→ ACTIVITY
Reprint each record exactly. Pictures are not reprinted.

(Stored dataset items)
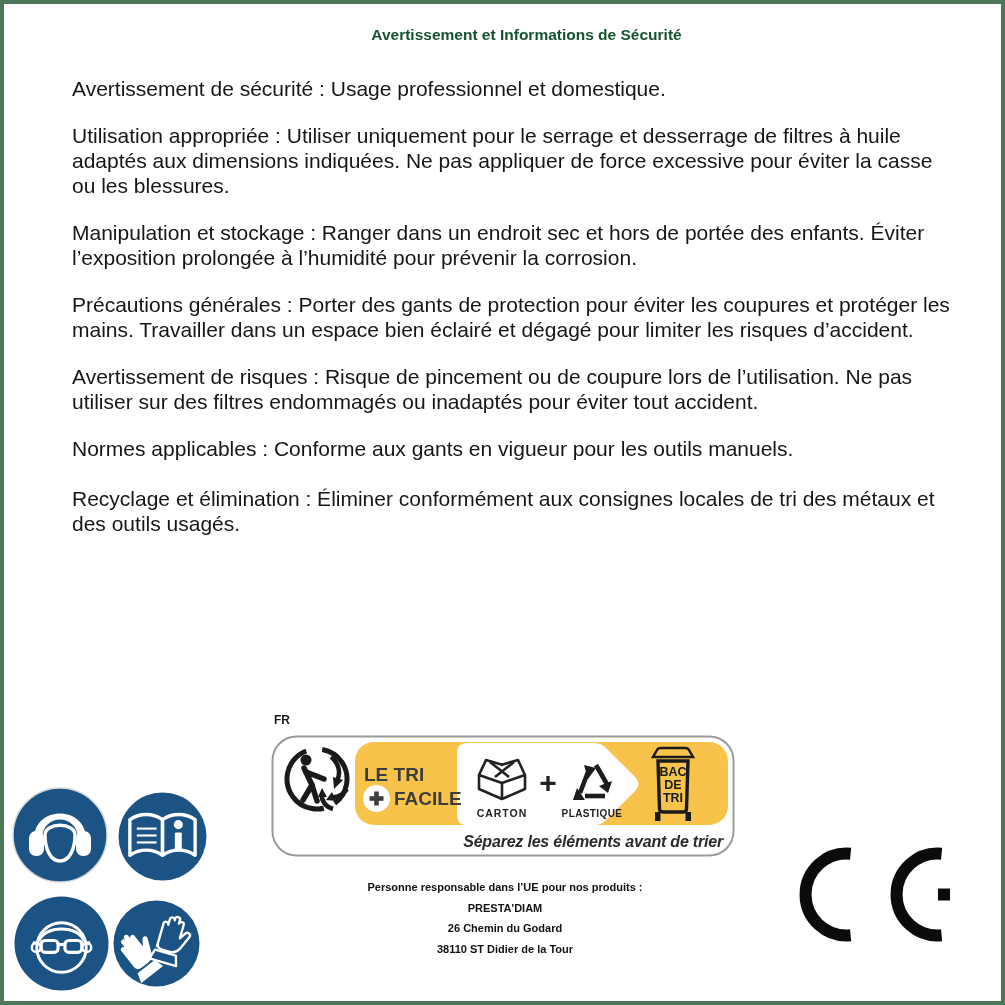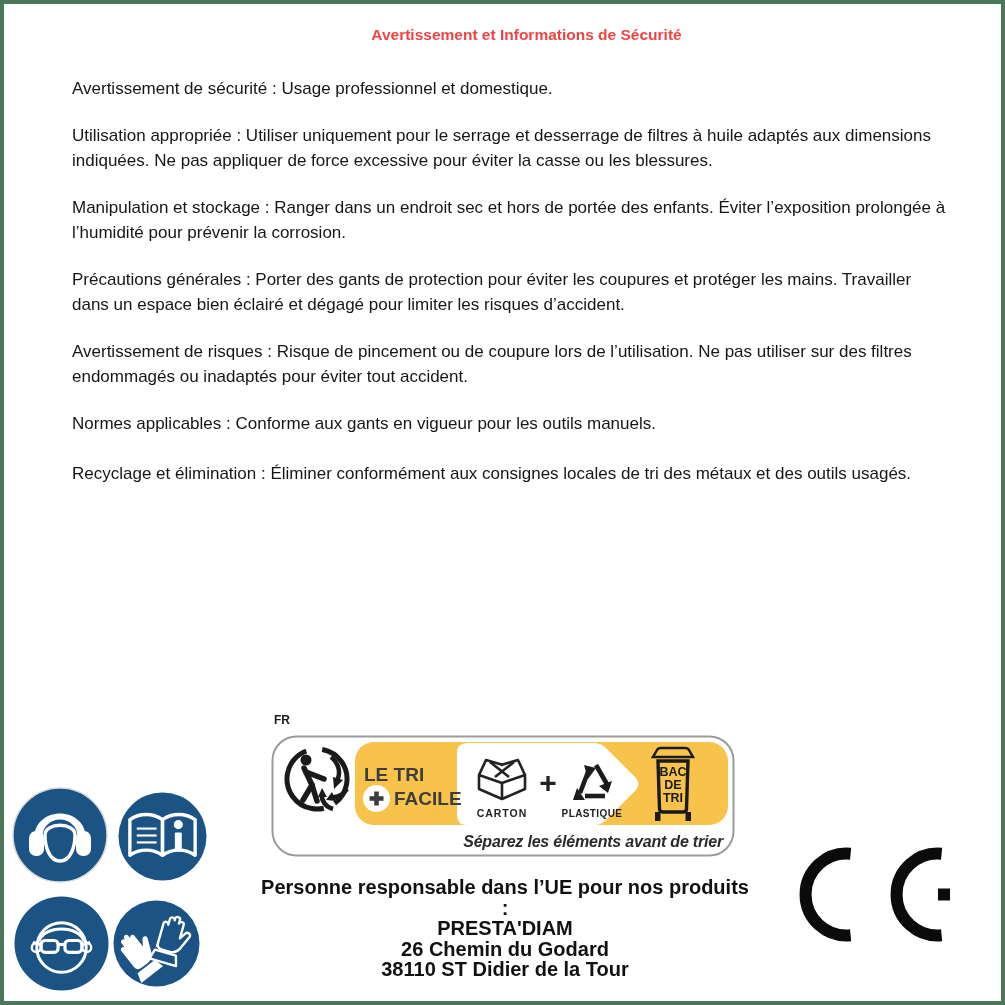--- a/index.html
+++ b/index.html
@@ -15,7 +15,7 @@
   }
   .doc-title{
     position:absolute;top:22px;left:12px;right:0;
-    text-align:center;font-size:15.5px;font-weight:bold;color:#ef4444;padding-left:36px;
+    text-align:center;font-size:15.5px;font-weight:bold;color:#14532d;padding-left:36px;
   }
   .content{position:absolute;top:72px;left:68px;width:880px;}
   .content p{

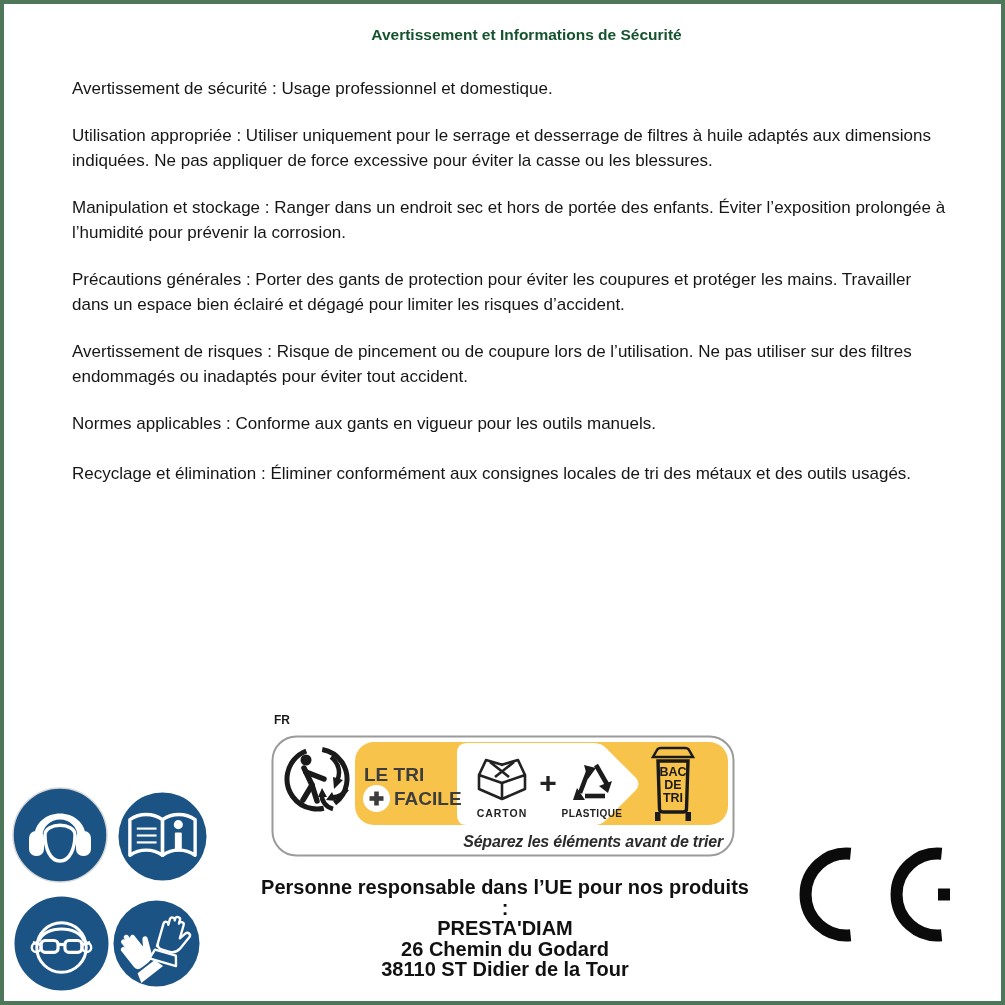--- a/index.html
+++ b/index.html
@@ -20,7 +20,7 @@
   .content{position:absolute;top:72px;left:68px;width:880px;}
   .content p{
     margin:0 0 22px 0;
-    font-size:17px;line-height:25px;color:#161616;
+    font-size:21px;line-height:25px;color:#161616;
   }
   .content p.gap-before{margin-top:25px;}
   .fr-code{

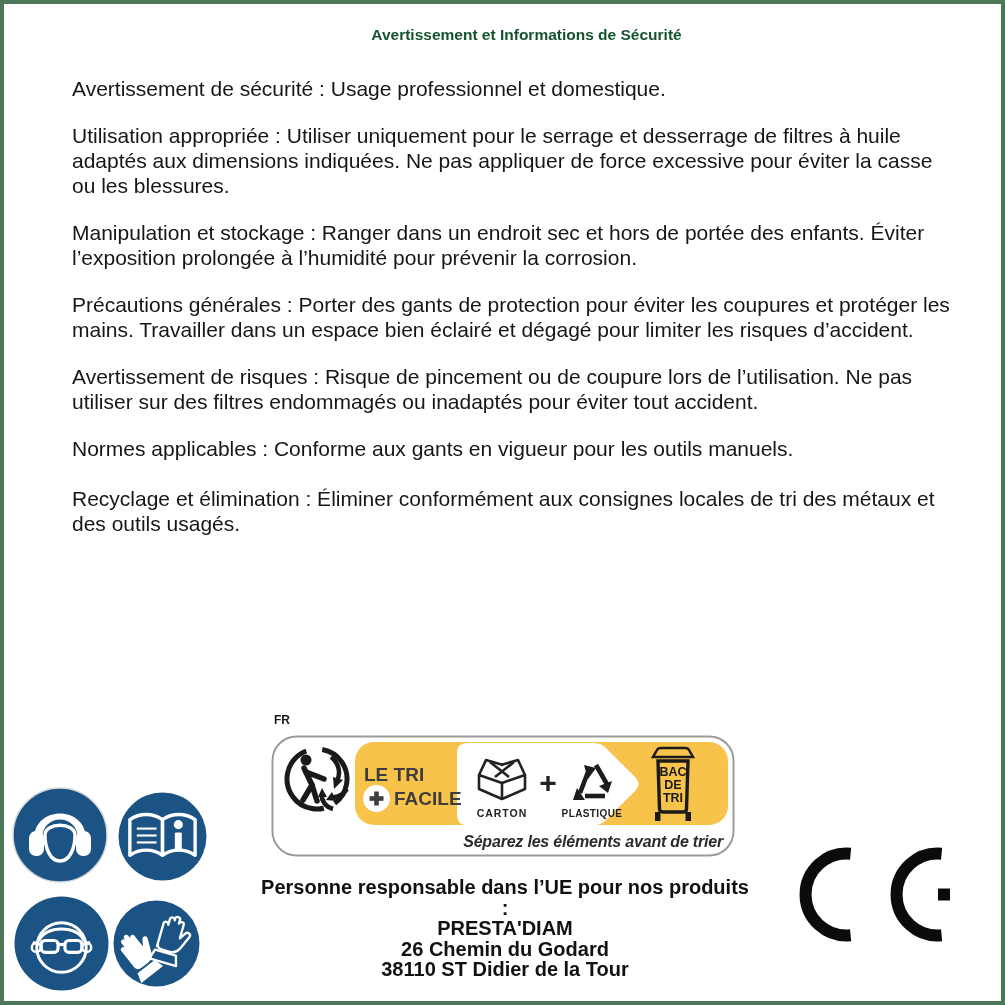--- a/index.html
+++ b/index.html
@@ -30,7 +30,7 @@
   .tri-label{position:absolute;left:267px;top:731px;}
   .address{
     position:absolute;left:255px;top:873px;width:492px;
-    text-align:center;font-size:20px;font-weight:bold;line-height:20.5px;color:#111;
+    text-align:center;font-size:11px;font-weight:bold;line-height:20.5px;color:#111;
   }
   .ppe{position:absolute;}
   .ppe.c1{left:8px;top:783px;}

→ WRITTEN SOLUTION
--- a/index.html
+++ b/index.html
@@ -15,7 +15,7 @@
   }
   .doc-title{
     position:absolute;top:22px;left:12px;right:0;
-    text-align:center;font-size:15.5px;font-weight:bold;color:#ef4444;padding-left:36px;
+    text-align:center;font-size:15.5px;font-weight:bold;color:#14532d;padding-left:36px;
   }
   .content{position:absolute;top:72px;left:68px;width:880px;}
   .content p{

--- a/index.html
+++ b/index.html
@@ -20,7 +20,7 @@
   .content{position:absolute;top:72px;left:68px;width:880px;}
   .content p{
     margin:0 0 22px 0;
-    font-size:17px;line-height:25px;color:#161616;
+    font-size:21px;line-height:25px;color:#161616;
   }
   .content p.gap-before{margin-top:25px;}
   .fr-code{

--- a/index.html
+++ b/index.html
@@ -30,7 +30,7 @@
   .tri-label{position:absolute;left:267px;top:731px;}
   .address{
     position:absolute;left:255px;top:873px;width:492px;
-    text-align:center;font-size:20px;font-weight:bold;line-height:20.5px;color:#111;
+    text-align:center;font-size:11px;font-weight:bold;line-height:20.5px;color:#111;
   }
   .ppe{position:absolute;}
   .ppe.c1{left:8px;top:783px;}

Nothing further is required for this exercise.